Many special education students ``are failing academically in one or more subjects,'' Rostetter said. ``They receive no adaptive physical education classes, no counseling, no specialized instruction - nothing to prepare them to succeed.''
Rostetter said state law requires that when a student fails one subject for two quarters or two subjects for one quarter, that student's education program must be reevaluated and corrective changes made.
In Chester Upland, students are allowed to fail for years without receiving assistance, he said. The current grade-point average for all Chester High School special education students is a D, he said.
``We can say, `These are the worst kids in America,' but the response, `We have done nothing about it' is still the problem,'' Rostetter said.
The case of Harlan Johnson, 14, a Chester High Academy freshman who suffers from brittle juvenile diabetes, is an example of the district's failure, Rostetter said.
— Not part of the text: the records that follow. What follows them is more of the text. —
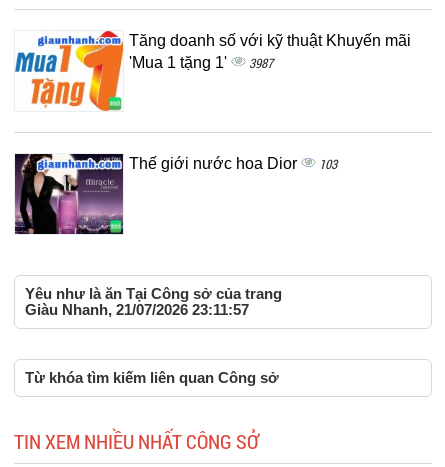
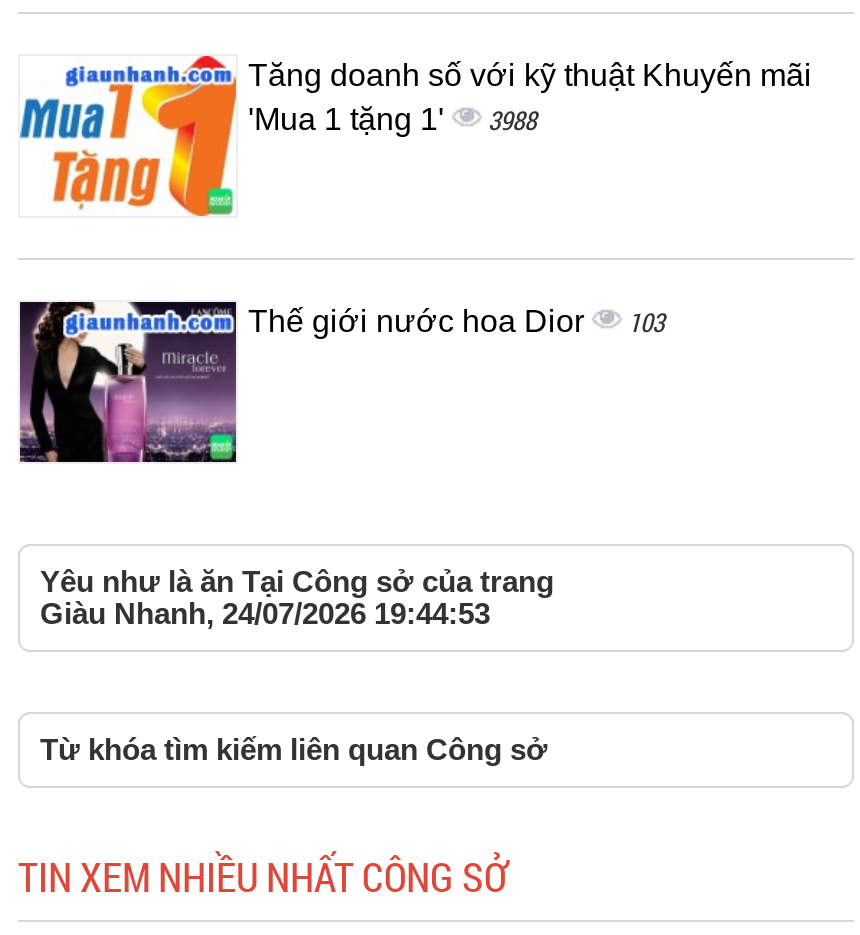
- 'Mua 1 tặng 1' 3987
+ 'Mua 1 tặng 1' 3988

- Giàu Nhanh, 21/07/2026 23:11:57
+ Giàu Nhanh, 24/07/2026 19:44:53
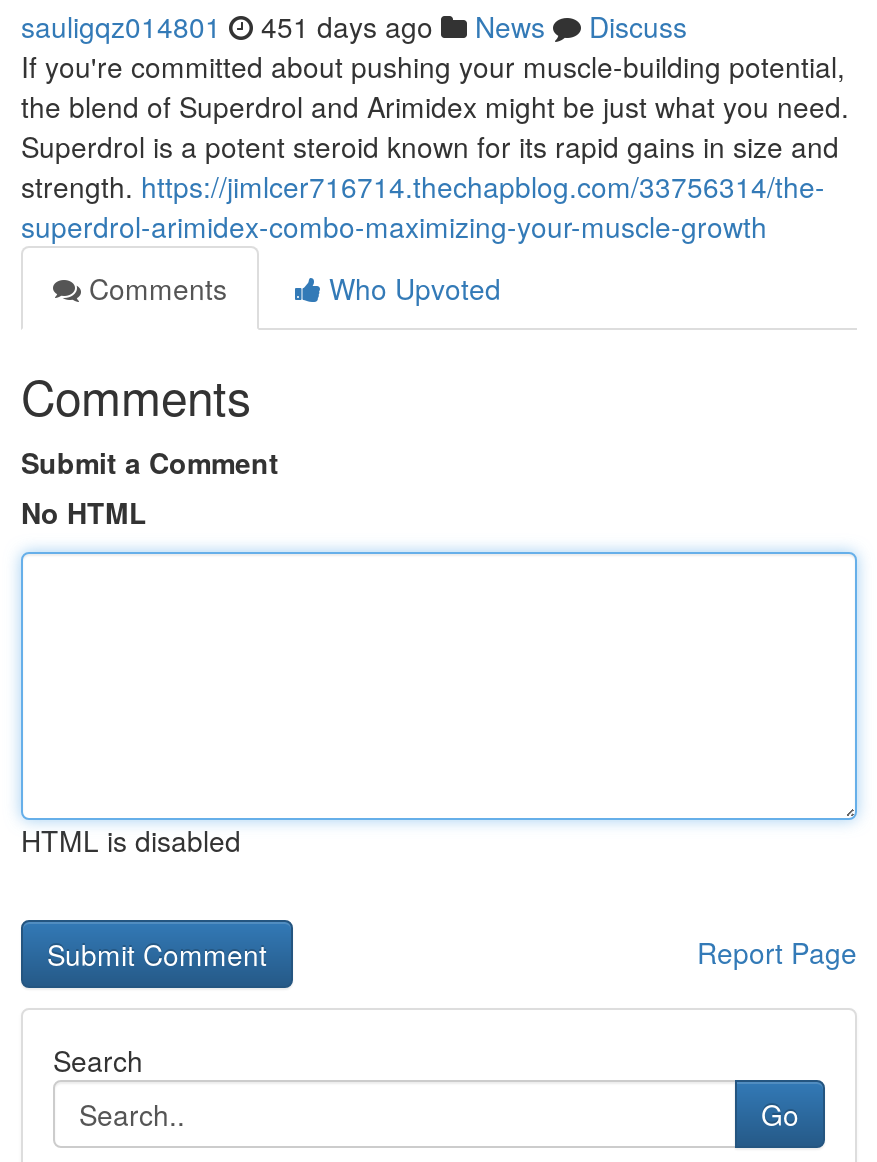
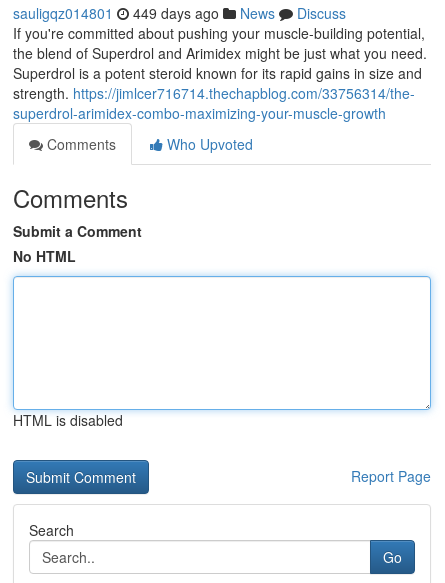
- sauligqz014801 451 days ago News Discuss
+ sauligqz014801 449 days ago News Discuss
District officials promised Johnson in writing that he would attend a school with an on-site nurse, small class size and tutoring to help his reading and math skills, he said.
The district was unprepared for Johnson at the start of the school year, so the boy spent his first three weeks of high school at home waiting for a class schedule. When the schedule arrived, Johnson, who has reading and math disabilities, was placed in Latin and algebra classes without any tutoring or extra academic support and as a result, failed the classes, Rostetter said.
Adaptive physical education classes, required by state law, were never provided, Rostetter said. Instead, Johnson was told to run laps and to sit down when he felt tired, which left him physically exhausted and in a state of near-coma, according to Theresa Johnson, the boy's mother.
Rostetter said the district has agreed that it cannot provide Harlan with a free, appropriate education as required by state law. Instead, the district will pay for him to attend a nondistrict school.
Marian Lane, the district's special education director, said she could make no comment on the case due to the privileged nature of student records and declined comment on any other aspect of Rostetter's report, referring all questions to him.
If approved, the state takeover of special education would be the third intervention in the district. Already, the district's finances are managed by a three-member state Board of Control, and the special education program is overseen by Rostetter.